Logo da AALEB – Foto: Divulgação

A Associação Atlética da Faculdade de Letras, Escola de Ciência da Informação e Escola de Belas Artes da UFMG, conhecida pela sigla AALEB, nasceu de uma necessidade prática, mas carregada de simbolismo. Antes de existir formalmente, o que havia era apenas o desejo de jogar. Um grupo de amigos das Letras e da Ciência da Informação decidiu formar um time de futsal, batizado de Drummônios, nome que homenageava o poeta Carlos Drummond de Andrade. Sem representação esportiva nos seus prédios, esses estudantes se organizaram por conta própria para participar dos campeonatos universitários. O time cresceu, chamou atenção e, aos poucos, a brincadeira entre amigos virou um movimento de verdade.

A formalização da atlética surgiu dessa vontade de permanecer e representar. Unir cursos distintos, porém próximos, foi o passo seguinte. Assim, Letras e Ciência da Informação se juntaram oficialmente e deram origem à AALEB. O ingresso da Escola de Belas Artes veio depois e foi marcado por controvérsias. A diretoria da escola, à época, demonstrou resistência à ideia, sustentando que “esporte não é arte”. Essa frase, lembrada até hoje pelos integrantes mais antigos, simboliza uma barreira cultural que a atlética precisou enfrentar desde sua fundação. 
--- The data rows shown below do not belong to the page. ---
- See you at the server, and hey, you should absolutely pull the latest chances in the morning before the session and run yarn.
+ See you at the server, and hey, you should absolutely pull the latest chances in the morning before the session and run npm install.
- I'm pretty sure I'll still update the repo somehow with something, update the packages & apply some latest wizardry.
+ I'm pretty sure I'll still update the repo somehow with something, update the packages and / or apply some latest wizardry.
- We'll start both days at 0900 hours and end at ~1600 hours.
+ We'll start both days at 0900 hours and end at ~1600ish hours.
“Mas na Letras, existia uma dificuldade muito grande, principalmente nesse início, porque uma parte das pessoas não só não gostava, mas resolveu lutar contra mesmo, assim, né? A gente teve já a sede invadida, algumas coisas quebradas e tal. Tanto que a gente depois perdeu a sede, pouco tempo depois. Tinha uma salinha pequena que a gente ficava lá às vezes. Uma galera assim, muito ligada ao DA, mais ligada ao movimento estudantil, era assim: “Eu odeio atlética e eu quero que acabe com isso”, Débora Elisa, ex-presidente da AALEB. 
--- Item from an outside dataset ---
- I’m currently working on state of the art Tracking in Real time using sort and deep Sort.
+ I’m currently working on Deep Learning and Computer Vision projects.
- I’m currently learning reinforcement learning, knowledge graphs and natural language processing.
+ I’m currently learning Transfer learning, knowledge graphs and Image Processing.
Representando a diversidade

Hoje, anos depois daquela primeira bola rolando em quadra, a AALEB consolidou-se como uma das atléticas mais diversas e representativas da UFMG, reunindo estudantes de diferentes cursos e origens em torno do mesmo espírito esportivo. Ao longo do tempo, a entidade ampliou suas modalidades e hoje marca presença em competições com times de futsal masculino, handebol masculino e feminino, vôlei misto, peteca, atletismo e basquete feminino, este último considerado um dos maiores orgulhos da associação. O time de basquete feminino, comandado pela capitã Ale, é frequentemente lembrado pela diretoria e pelos colegas como um exemplo de dedicação, engajamento e superação, simbolizando o esforço coletivo e a paixão que movem a AALEB. Mais do que representar vitórias, essas equipes expressam o compromisso da atlética em criar oportunidades de participação e fortalecer os vínculos que unem seus membros dentro e fora das quadras.
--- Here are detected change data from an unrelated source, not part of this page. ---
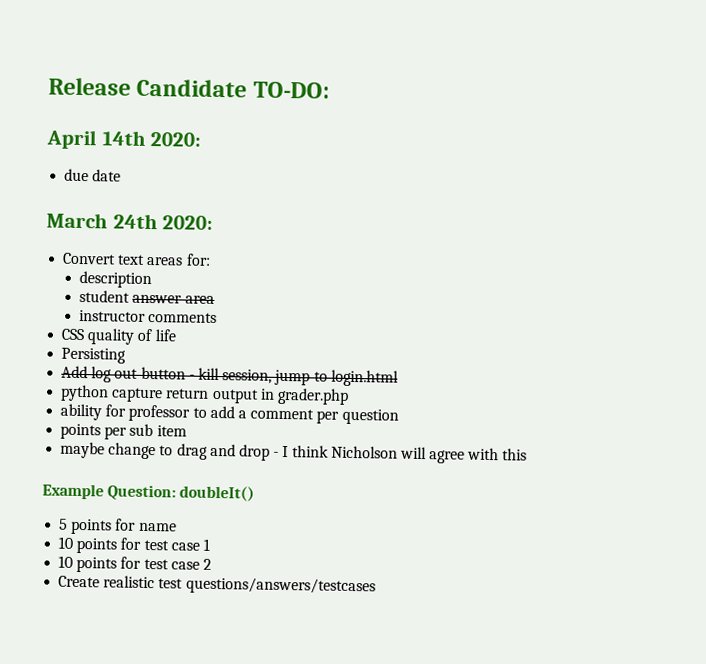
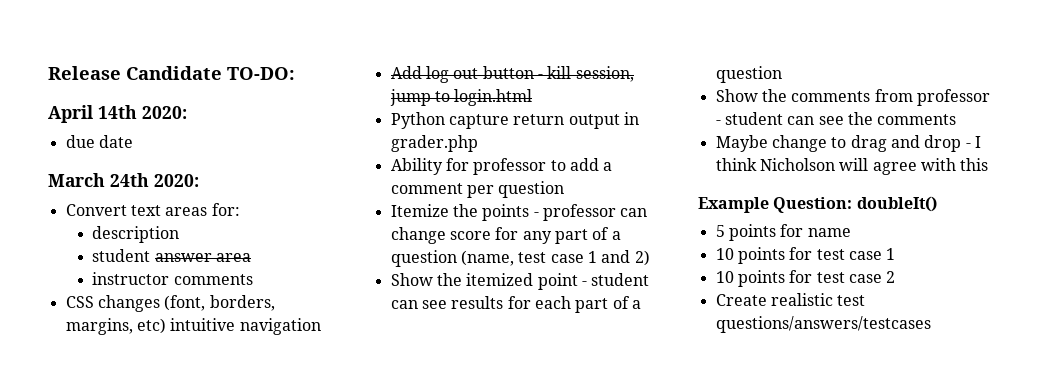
- CSS quality of life
- Persisting
+ CSS changes (font, borders, margins, etc) intuitive navigation
- python capture return output in grader.php
+ Python capture return output in grader.php
- ability for professor to add a comment per question
+ Ability for professor to add a comment per question
- points per sub item
- maybe change to drag and drop - I think Nicholson will agree with this
+ Itemize the points - professor can change score for any part of a question (name, test case 1 and 2)
+ Show the itemized point - student can see results for each part of a question
+ Show the comments from professor - student can see the comments
+ Maybe change to drag and drop - I think Nicholson will agree with this

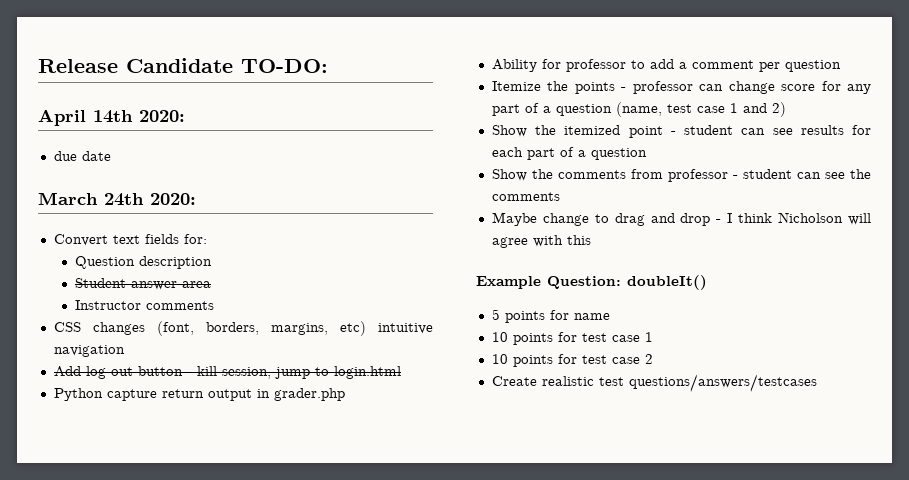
- Convert text areas for:
+ Convert text fields for:
- description
+ Question description
- student answer area
+ Student answer area
- instructor comments
+ Instructor comments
Time feminino de basquete da AALEB – Foto: Acervo Pessoal

“Acreditamos que esse sucesso se deve muito à liderança e dedicação da capitã Ale, que tem sido uma peça fundamental na motivação, organização e crescimento do time”, afirma Cacau, presidente da atlética.

O símbolo da AALEB

A coruja, símbolo da AALEB, representa de forma marcante o elo entre sabedoria, criatividade e espírito coletivo, valores profundamente enraizados nos cursos que compõem a atlética. Inspirada na coruja de Atena, figura mitológica associada ao conhecimento e à estratégia, ela reflete a busca constante por equilíbrio entre a razão e a expressão artística, entre o pensar e o fazer. Mais do que um simples emblema, a mascote tornou-se parte essencial da identidade da entidade, estampando brasões, camisetas e materiais de divulgação com um significado que ultrapassa o campo simbólico. Em cada competição, evento ou projeto interno, a coruja acompanha os membros da AALEB como um lembrete da força que nasce do coletivo, da importância de se manter fiel às origens e da capacidade de transformar o ambiente universitário em um espaço de pertencimento, resistência e criatividade compartilhada.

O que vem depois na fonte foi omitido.